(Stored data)
Start of Block

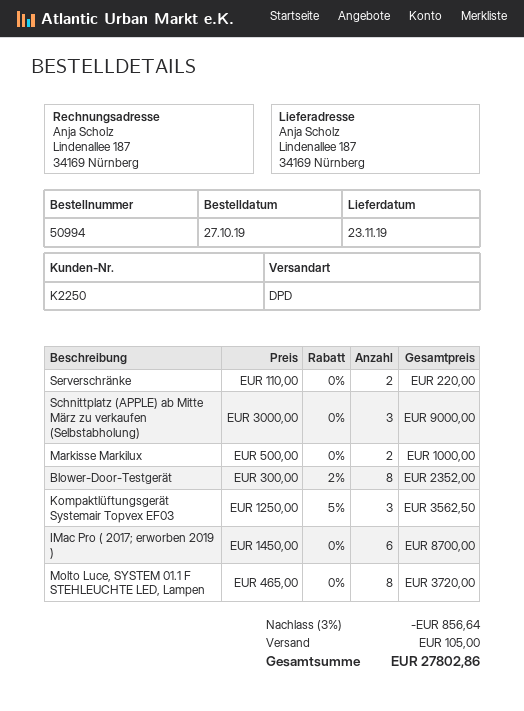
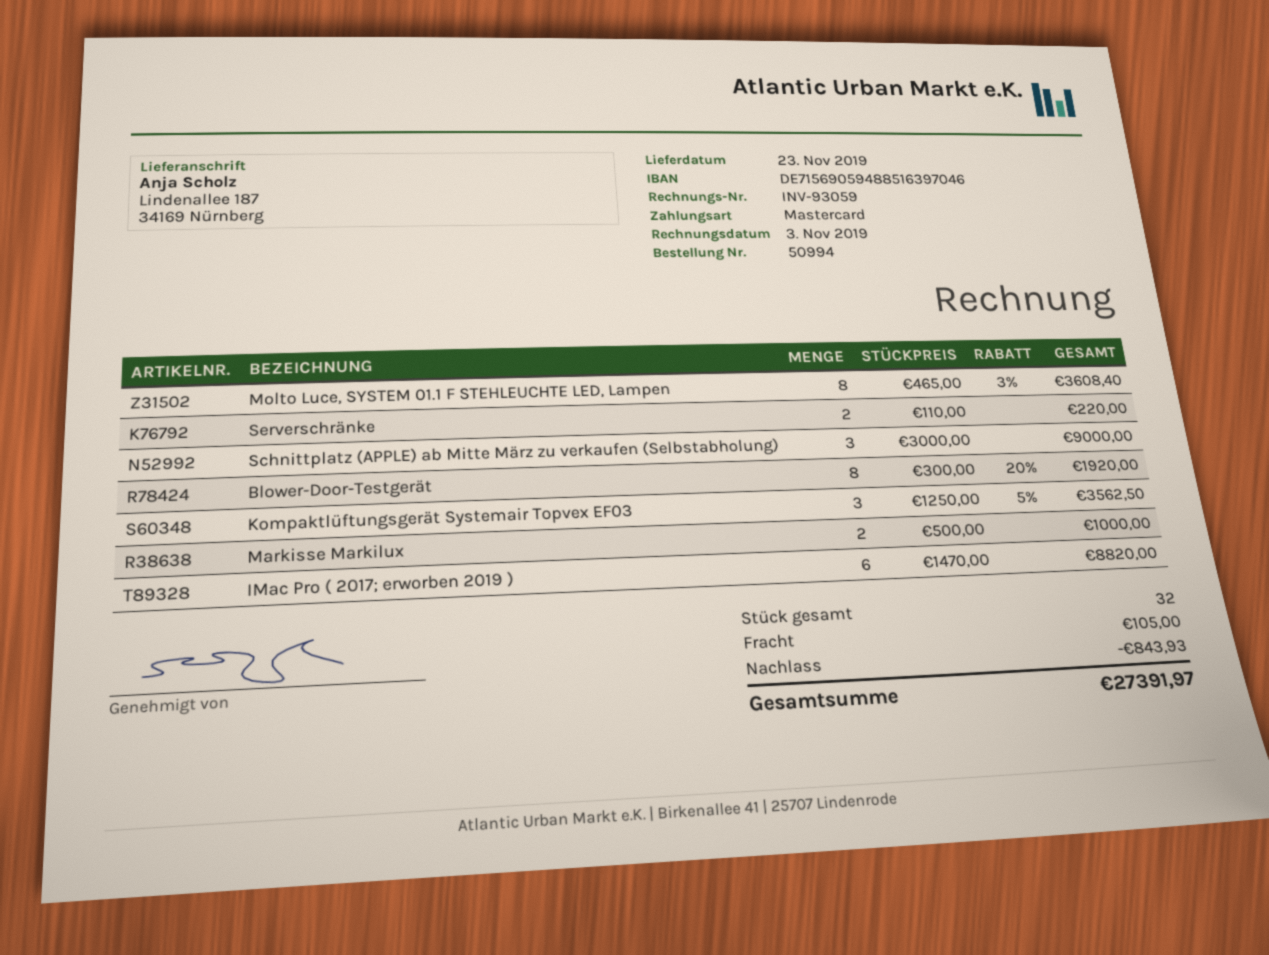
Blower-Door-Testgerät: 8 x 300.00 - 2% = 2352.00 -> 8 x 300.00 - 20% = 1920.00
IMac Pro ( 2017; erworben 2019 ): 6 x 1450.00 = 8700.00 -> 6 x 1470.00 = 8820.00
Molto Luce, SYSTEM 01.1 F STEHLEUCHTE LED, Lampen: 8 x 465.00 = 3720.00 -> 8 x 465.00 - 3% = 3608.40
discount: 856.64 -> 843.93
total: 27802.86 -> 27391.97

End of Block

■ WHAT YOU NEED TO DO:
Exact copy, no pictures: set down all the entries again as they stand.

■ SOLUTION TO THE EXERCISE:
Blower-Door-Testgerät: 8 x 300.00 - 2% = 2352.00 -> 8 x 300.00 - 20% = 1920.00
IMac Pro ( 2017; erworben 2019 ): 6 x 1450.00 = 8700.00 -> 6 x 1470.00 = 8820.00
Molto Luce, SYSTEM 01.1 F STEHLEUCHTE LED, Lampen: 8 x 465.00 = 3720.00 -> 8 x 465.00 - 3% = 3608.40
discount: 856.64 -> 843.93
total: 27802.86 -> 27391.97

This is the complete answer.